Fifty OD600 units of logarithmically growing yeast cells transformed with amino-terminally Flag-tagged Sgs1-RNC expressing plasmid were harvested and resuspended in lysis buffer (20 mM HEPES [pH 7.5], 20 mM KCl, 10 mM MgCl2, 1% Triton X-100, 1 mM DTT, protease inhibitor cocktail, 25 mM EDTA). Cell lysis was performed as described above. Whole protein lysate was used for immunoprecipitation with anti-Flag M2 antibody (F1804 Sigma-Aldrich) (1:500). Dynabeads M-280 Sheep anti-Rabbit IgG (11204D, Invitrogen) beads were used according to the manufacturer's instructions with some modifications. First, the beads were incubated for 1 h with 0.1% BSA in PBS with gentle tilting. Before use, beads were washed three times in PBS. A modified washing buffer was used (20 mM HEPES [pH 7.5], 20 mM KCl, 10 mM MgCl2, 2% Triton X-100, 1 mM DTT, protease inhibitor cocktail, 1 mM EDTA). Beads were resolubilized in 2× SDS loading buffer and eluted by boiling (10 min, 95°C).

Investigation of repeated UV treatment of yeast cells in the presence or absence of 1,6-hexanediol

Exponentially growing liquid yeast cell cultures (0.4–1 OD600) were UV-treated in Petri dishes. Each UV irradiation lasted for 2 min (18 mJ cm−2 dose). 1,6-hexanediol (SIGMA) at a final concentration of 5% v/v in 140 µL ethanol or ethanol vehicle alone was added after the first UV treatment. An incubation time (10 min) between two UV treatments was allowed to facilitate the formation of granules. Working in the dark during sample collection for UV-treated and for their control samples is a necessity to avoid the effect of the efficient visible light-inducible DNA repair system available in single-cell organisms (Kelner 1949).

Lysate preparation and ribosome fractionation for mRNA, rRNA, tRNA, and for protein examination

Twenty OD600 units of logarithmically growing yeast cells transformed or not with plasmids containing genes under the regulation of copper-inducible CUP1 promoter were harvested and broken with 0.5 mL of glass beads in 250 µL lysis buffer. Lysis buffer was used for cell lysis. To pellet ribosomes and granules we used lysis buffer (20 mM HEPES [pH 7.5], 20 mM KCl, 10 mM MgCl2, 1% Triton X-100, 1 mM DTT, protease inhibitor cocktail); to pellet EDTA-resistant granules we supplemented lysis buffer with EDTA to reach a 25 mM final concentration. RNase inhibitor was added to the buffers in cases when mRNA was to be followed after cell lysis. Each sample was vortexed with glass beads for 15 min at 4°C. Samples were centrifuged first with a short spin to pull the lysate off the beads followed by 10 min at 8000g at 4°C to get rid of cell debris, nuclei, aggregated proteins, and SGs. Supernatants of 100 µL were either treated or not with 25 mM EDTA layered on top of 500 µL 60% sucrose cushion (20 mM HEPES [pH 7.5], 20 mM KCl, 10 mM MgCl2, and 60% sucrose; either with 25 mM EDTA or without). Samples were ultracentrifuged for 4 h at 50,000 rpm at 4°C in a Sorvall MX 120/150 Plus Micro-Ultracentrifuge (Thermo Fisher Scientific) in S55A2 rotor. Pellets from ultracentrifugation were resolubilized in lysis buffer for RNA examination.

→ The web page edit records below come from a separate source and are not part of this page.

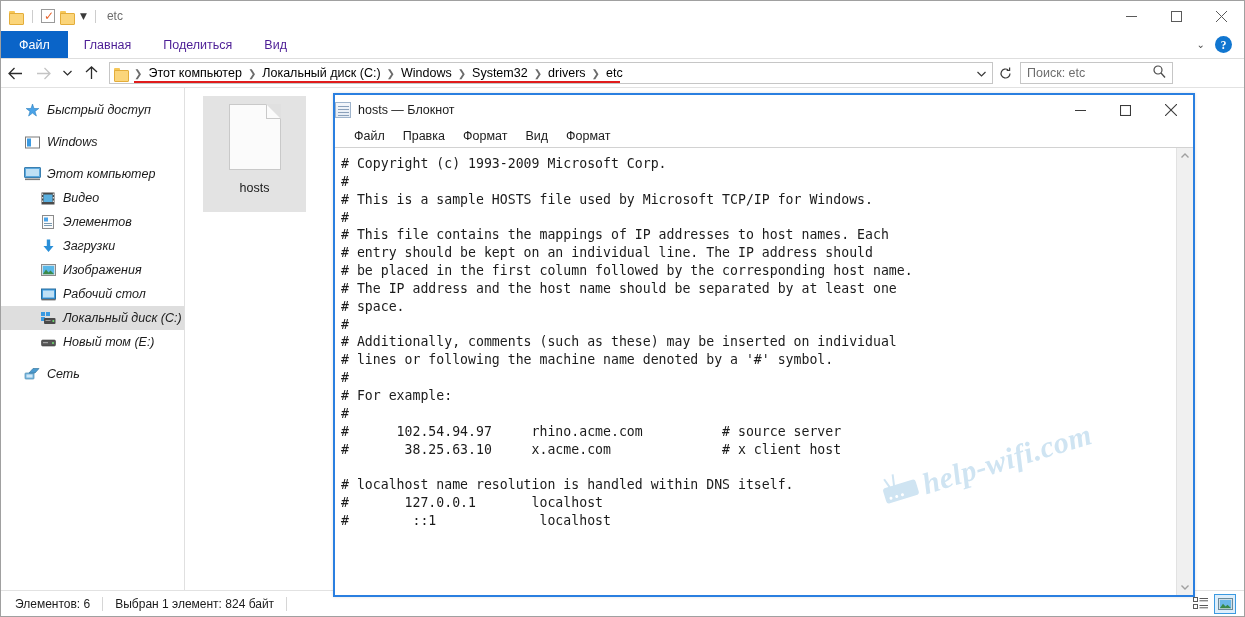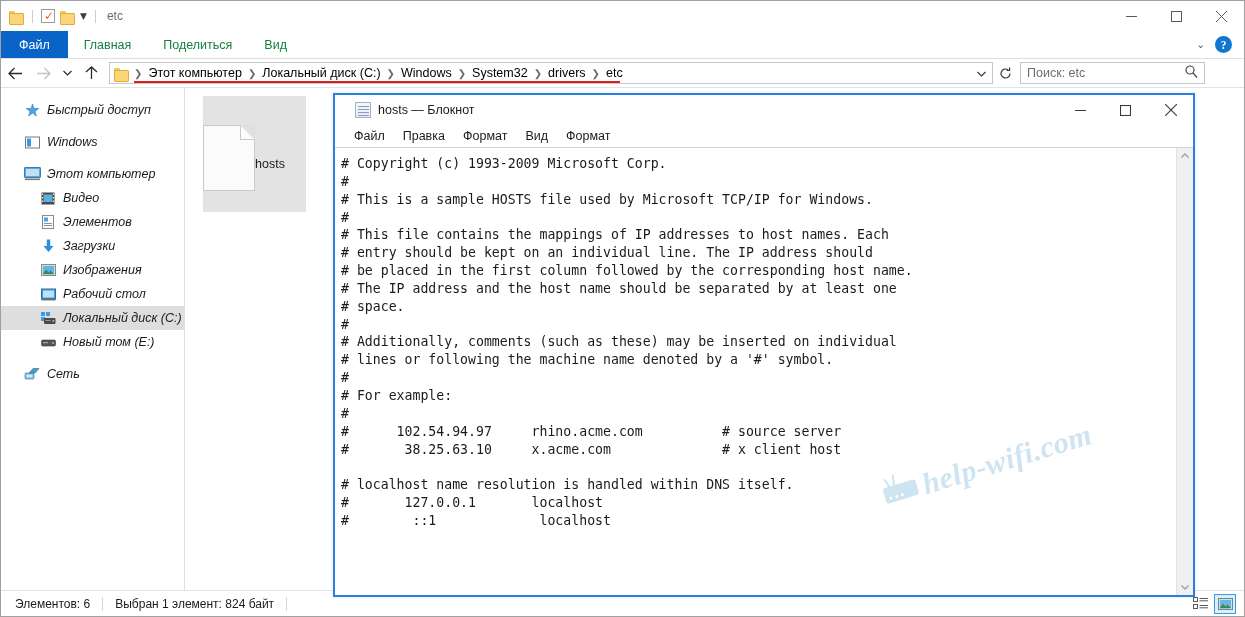--- a/index.html
+++ b/index.html
@@ -57,21 +57,21 @@
   .win-btn svg { display: block; }
 
   
   .ribbon {
     position: absolute; left: 0; top: 30px; width: 1243px; height: 28px;
     background: #ffffff; display: flex; align-items: stretch;
     border-bottom: 1px solid #dedede;
   }
   .tab {
     display: flex; align-items: center; padding: 0 16px;
-    font-size: 12.5px; color: #15803d; cursor: default;
+    font-size: 12.5px; color: #4c1d95; cursor: default;
   }
   .tab.file { background: #0a64c8; color: #ffffff; padding: 0 18px; }
   .ribbon-right { margin-left: auto; display: flex; align-items: center; gap: 10px; padding-right: 12px; }
   .rb-caret { font-size: 10px; color: #4a4a4a; font-family: "DejaVu Sans", sans-serif; }
   .help-btn {
     width: 17px; height: 17px; border-radius: 50%; background: #1176d0;
     color: #fff; font-size: 11.5px; font-weight: bold; display: flex;
     align-items: center; justify-content: center; font-family: "Liberation Serif", serif;
   }
 
@@ -103,21 +103,21 @@
   }
   .addr-caret {
     margin-left: auto; color: #3a3a3a; font-size: 10px;
     font-family: "DejaVu Sans", sans-serif; padding-right: 2px;
   }
   .refresh {
     width: 24px; height: 22px; display: flex; align-items: center; justify-content: center;
     color: #3a3a3a; font-size: 13px; font-family: "DejaVu Sans", sans-serif;
   }
   .searchbox {
-    width: 185px; height: 22px; border: 1px solid #c6c6c6; background: #fff;
+    width: 153px; height: 22px; border: 1px solid #c6c6c6; background: #fff;
     display: flex; align-items: center; padding: 0 6px; margin-left: 3px;
   }
   .searchbox .ph { font-size: 12.5px; color: #6d6d6d; }
   .searchbox .mag { margin-left: auto; color: #4a4a4a; }
 
   
   .ex-body {
     position: absolute; left: 0; top: 86px; width: 1243px; height: 503px;
     display: flex; border-top: 1px solid #e2e2e2;
   }
@@ -132,21 +132,21 @@
   .sb-item.child { padding-left: 38px; }
   .sb-item.sel { background: #dedede; }
   .sb-gap { height: 8px; }
   .sb-ico { width: 18px; flex: 0 0 18px; display: flex; align-items: center; justify-content: center; margin-right: 6px; }
 
   .filepane {
     flex: 1; height: 100%; background: #ffffff; position: relative;
   }
   .file-tile {
     position: absolute; left: 18px; top: 8px; width: 103px; height: 116px;
-    background: #e3e3e3; display: flex; flex-direction: row;
+    background: #e3e3e3; display: flex; flex-direction: column;
     align-items: center; justify-content: flex-start; padding-top: 8px;
   }
   .doc-ico {
     width: 52px; height: 66px; background: #fbfbfb;
     border: 1px solid #c9c9c9; position: relative;
     box-shadow: 0 0 0 0 transparent;
   }
   .doc-ico::after {
     content: ''; position: absolute; right: -1px; top: -1px;
     width: 0; height: 0; border-left: 15px solid transparent;
@@ -174,21 +174,21 @@
   .vbtn.active { border: 1px solid #3b9ae1; background: #ddeefb; }
 
   
   .notepad {
     position: absolute; left: 332px; top: 92px; width: 862px; height: 504px;
     border: 2px solid #2a7fe0; background: #ffffff;
     box-shadow: 0 0 3px rgba(0,0,0,0.12);
   }
   .np-title {
     height: 30px; background: #ffffff; display: flex; align-items: center;
-    padding-left: 20px;
+    padding-left: 0;
   }
   .np-ico {
     width: 16px; height: 16px; margin-right: 7px; position: relative;
     background: linear-gradient(180deg,#f4f7fb 0%, #e4ebf4 100%);
     border: 1px solid #9fb4cc;
   }
   .np-ico::before {
     content: ''; position: absolute; left: 2px; top: 3px; width: 11px; height: 1px;
     background: #8aa0ba; box-shadow: 0 3px 0 #8aa0ba, 0 6px 0 #8aa0ba, 0 9px 0 #8aa0ba;
   }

The mRNAs extracted from different fractions were analyzed by quantitative real-time PCR. For RNA extraction to examine the different rRNA and tRNA species of total extract, SG enriched, flow-through and pellet samples on nondenaturing 1% agarose gel, RNA was extracted with TRI reagent (ZYMO Research) according to the manufacturer's instructions.

In the case of human cell lines, 60% confluent cultures were harvested. Cell lysis was performed by 15 min incubation on ice in lysis buffer (100 mM KCl, 50 mM Tris-HCl [pH 7.4], 1.5 mM MgCl2 1 mM DTT, 1.5% NP-40, protease inhibitor cocktail, with or without 25 mM EDTA as indicated). Ultracentrifugation and downstream analysis were similar as above using the following buffer for the sucrose cushion: 100 mM KCl, 50 mM Tris-HCl (pH 7.4), 1.5 mM MgCl2, and 60% sucrose either with or without 25 mM EDTA. For RNA extraction, TRI reagent (ZYMO Research) was used according to the manufacturer's instructions. RNA from the entire pellets were extracted and solubilized.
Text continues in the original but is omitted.